_Data provided_.
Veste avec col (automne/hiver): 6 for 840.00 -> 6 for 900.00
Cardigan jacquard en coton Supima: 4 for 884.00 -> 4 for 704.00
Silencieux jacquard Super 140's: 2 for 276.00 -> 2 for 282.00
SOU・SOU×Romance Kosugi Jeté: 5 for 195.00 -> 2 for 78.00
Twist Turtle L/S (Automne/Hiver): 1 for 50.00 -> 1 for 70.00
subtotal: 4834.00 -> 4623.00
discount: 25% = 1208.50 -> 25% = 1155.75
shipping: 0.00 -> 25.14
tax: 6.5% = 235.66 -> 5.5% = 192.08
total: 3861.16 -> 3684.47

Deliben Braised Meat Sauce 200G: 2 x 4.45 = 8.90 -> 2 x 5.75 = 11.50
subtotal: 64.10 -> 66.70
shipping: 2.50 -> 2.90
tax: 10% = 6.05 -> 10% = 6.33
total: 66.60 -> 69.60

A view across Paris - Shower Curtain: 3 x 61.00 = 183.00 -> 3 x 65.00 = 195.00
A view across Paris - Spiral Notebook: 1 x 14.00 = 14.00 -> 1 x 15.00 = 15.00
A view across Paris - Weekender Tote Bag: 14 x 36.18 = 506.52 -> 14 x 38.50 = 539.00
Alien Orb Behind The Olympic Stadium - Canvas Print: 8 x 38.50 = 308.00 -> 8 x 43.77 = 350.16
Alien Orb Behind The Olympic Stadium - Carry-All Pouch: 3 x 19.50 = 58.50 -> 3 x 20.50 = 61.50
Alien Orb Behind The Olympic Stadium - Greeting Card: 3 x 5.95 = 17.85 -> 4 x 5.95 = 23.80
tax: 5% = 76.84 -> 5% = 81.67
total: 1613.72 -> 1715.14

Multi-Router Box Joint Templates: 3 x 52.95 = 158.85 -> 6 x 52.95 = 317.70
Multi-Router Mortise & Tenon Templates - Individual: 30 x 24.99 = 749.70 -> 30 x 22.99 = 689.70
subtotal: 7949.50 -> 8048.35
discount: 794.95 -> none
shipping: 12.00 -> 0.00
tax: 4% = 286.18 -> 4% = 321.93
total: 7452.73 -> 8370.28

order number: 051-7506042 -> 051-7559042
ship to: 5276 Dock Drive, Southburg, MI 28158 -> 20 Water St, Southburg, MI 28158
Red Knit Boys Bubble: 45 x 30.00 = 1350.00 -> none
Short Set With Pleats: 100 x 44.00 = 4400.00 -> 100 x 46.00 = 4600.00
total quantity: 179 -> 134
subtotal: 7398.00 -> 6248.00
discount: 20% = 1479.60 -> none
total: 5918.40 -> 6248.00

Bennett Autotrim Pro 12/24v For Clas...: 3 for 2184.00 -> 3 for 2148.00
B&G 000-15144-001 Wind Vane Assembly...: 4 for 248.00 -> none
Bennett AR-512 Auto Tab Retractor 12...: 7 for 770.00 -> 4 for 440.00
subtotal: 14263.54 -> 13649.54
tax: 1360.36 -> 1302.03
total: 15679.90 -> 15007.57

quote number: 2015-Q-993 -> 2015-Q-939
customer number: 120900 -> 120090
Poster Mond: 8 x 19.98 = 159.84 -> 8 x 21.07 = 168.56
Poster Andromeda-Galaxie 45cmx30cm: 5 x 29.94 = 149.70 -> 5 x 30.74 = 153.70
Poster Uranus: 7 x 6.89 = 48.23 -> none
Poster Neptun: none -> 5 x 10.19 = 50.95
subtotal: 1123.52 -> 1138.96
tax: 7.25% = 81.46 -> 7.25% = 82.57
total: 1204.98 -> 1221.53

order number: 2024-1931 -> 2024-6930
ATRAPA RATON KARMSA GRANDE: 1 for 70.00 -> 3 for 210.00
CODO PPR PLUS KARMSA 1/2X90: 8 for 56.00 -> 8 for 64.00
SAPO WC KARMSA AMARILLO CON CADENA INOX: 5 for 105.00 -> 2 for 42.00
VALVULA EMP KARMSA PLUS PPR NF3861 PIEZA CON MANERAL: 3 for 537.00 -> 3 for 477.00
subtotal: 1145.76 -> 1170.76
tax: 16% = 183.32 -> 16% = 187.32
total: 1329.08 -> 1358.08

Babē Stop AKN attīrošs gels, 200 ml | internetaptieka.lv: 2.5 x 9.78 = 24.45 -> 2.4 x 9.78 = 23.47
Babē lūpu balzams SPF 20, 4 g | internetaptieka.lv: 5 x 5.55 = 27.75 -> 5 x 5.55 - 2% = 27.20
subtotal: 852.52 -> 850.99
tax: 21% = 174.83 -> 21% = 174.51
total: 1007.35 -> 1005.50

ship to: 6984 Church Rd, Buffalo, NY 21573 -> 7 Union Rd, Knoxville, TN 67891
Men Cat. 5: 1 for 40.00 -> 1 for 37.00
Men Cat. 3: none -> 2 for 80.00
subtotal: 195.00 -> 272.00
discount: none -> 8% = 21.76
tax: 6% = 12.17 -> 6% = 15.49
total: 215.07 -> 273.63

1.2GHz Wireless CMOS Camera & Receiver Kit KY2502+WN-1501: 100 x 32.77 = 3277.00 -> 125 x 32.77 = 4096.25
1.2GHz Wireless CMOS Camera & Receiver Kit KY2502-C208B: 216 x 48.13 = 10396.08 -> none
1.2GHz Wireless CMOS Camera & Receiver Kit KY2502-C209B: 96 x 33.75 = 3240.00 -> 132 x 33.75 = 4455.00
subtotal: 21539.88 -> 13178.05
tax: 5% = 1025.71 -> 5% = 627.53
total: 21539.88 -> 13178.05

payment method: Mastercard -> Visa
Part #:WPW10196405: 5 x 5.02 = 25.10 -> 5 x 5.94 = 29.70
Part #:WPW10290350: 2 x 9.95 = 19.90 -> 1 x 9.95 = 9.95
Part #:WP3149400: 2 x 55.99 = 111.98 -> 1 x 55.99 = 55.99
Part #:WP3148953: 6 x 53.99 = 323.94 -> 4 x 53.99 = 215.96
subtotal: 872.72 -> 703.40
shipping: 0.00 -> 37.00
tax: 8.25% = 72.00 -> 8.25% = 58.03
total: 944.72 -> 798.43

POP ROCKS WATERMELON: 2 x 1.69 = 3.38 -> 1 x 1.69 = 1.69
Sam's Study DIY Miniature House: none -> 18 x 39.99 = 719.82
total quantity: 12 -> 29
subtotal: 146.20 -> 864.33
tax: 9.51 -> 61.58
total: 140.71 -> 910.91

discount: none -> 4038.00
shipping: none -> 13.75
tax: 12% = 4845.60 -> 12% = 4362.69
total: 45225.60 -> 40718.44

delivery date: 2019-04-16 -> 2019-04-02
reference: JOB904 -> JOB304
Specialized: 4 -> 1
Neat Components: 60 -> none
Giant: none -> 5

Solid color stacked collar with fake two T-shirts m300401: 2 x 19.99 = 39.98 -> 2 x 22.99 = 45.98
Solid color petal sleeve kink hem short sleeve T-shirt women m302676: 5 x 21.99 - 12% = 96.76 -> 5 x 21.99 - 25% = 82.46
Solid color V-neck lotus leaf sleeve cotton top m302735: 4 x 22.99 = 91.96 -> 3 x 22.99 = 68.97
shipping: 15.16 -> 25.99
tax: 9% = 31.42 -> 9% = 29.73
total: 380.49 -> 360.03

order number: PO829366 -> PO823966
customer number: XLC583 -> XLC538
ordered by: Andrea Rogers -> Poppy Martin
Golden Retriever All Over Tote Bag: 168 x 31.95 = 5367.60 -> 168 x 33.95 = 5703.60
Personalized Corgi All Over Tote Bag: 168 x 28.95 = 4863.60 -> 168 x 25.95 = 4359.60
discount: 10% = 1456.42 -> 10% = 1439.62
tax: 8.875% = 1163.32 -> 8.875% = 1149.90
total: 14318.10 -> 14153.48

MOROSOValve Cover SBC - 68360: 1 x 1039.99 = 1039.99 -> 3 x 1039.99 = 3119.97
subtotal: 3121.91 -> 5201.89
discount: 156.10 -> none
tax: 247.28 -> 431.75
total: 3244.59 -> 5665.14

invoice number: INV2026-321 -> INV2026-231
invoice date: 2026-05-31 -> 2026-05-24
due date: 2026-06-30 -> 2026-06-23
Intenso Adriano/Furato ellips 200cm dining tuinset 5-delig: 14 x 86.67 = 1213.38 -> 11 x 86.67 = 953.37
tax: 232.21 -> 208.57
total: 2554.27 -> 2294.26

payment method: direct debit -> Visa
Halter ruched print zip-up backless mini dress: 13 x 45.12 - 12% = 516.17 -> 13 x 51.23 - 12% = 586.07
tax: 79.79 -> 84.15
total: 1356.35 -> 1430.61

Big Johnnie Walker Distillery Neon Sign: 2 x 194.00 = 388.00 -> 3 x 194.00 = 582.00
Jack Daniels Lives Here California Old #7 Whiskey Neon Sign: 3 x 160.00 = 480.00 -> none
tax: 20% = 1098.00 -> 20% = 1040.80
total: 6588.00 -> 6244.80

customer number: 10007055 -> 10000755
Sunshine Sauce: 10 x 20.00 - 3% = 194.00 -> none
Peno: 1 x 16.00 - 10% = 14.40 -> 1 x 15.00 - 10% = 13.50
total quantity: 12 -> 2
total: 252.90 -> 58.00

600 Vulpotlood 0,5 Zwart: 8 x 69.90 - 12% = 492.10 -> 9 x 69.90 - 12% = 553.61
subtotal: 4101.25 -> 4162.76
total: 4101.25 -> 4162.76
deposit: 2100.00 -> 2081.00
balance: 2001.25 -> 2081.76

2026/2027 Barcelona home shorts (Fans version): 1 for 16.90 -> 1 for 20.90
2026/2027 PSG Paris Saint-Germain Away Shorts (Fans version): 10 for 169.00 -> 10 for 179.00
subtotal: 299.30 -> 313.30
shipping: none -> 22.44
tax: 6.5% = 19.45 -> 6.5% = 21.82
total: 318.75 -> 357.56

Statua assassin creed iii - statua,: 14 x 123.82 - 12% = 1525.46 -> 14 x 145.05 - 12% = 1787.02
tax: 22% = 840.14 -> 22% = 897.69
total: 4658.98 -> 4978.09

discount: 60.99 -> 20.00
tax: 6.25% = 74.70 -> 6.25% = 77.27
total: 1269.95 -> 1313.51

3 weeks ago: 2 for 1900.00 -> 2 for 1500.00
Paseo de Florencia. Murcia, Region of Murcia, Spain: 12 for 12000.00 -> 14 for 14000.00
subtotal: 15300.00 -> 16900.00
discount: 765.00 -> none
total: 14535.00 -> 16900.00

_Your assignment_. Reproduce the entries above exactly, but only the lines between the line holding "Solid color petal" and the line holding "total: 2554.27 -> 2294.26", inclusive.

_Exercise result_.
Solid color petal sleeve kink hem short sleeve T-shirt women m302676: 5 x 21.99 - 12% = 96.76 -> 5 x 21.99 - 25% = 82.46
Solid color V-neck lotus leaf sleeve cotton top m302735: 4 x 22.99 = 91.96 -> 3 x 22.99 = 68.97
shipping: 15.16 -> 25.99
tax: 9% = 31.42 -> 9% = 29.73
total: 380.49 -> 360.03

order number: PO829366 -> PO823966
customer number: XLC583 -> XLC538
ordered by: Andrea Rogers -> Poppy Martin
Golden Retriever All Over Tote Bag: 168 x 31.95 = 5367.60 -> 168 x 33.95 = 5703.60
Personalized Corgi All Over Tote Bag: 168 x 28.95 = 4863.60 -> 168 x 25.95 = 4359.60
discount: 10% = 1456.42 -> 10% = 1439.62
tax: 8.875% = 1163.32 -> 8.875% = 1149.90
total: 14318.10 -> 14153.48

MOROSOValve Cover SBC - 68360: 1 x 1039.99 = 1039.99 -> 3 x 1039.99 = 3119.97
subtotal: 3121.91 -> 5201.89
discount: 156.10 -> none
tax: 247.28 -> 431.75
total: 3244.59 -> 5665.14

invoice number: INV2026-321 -> INV2026-231
invoice date: 2026-05-31 -> 2026-05-24
due date: 2026-06-30 -> 2026-06-23
Intenso Adriano/Furato ellips 200cm dining tuinset 5-delig: 14 x 86.67 = 1213.38 -> 11 x 86.67 = 953.37
tax: 232.21 -> 208.57
total: 2554.27 -> 2294.26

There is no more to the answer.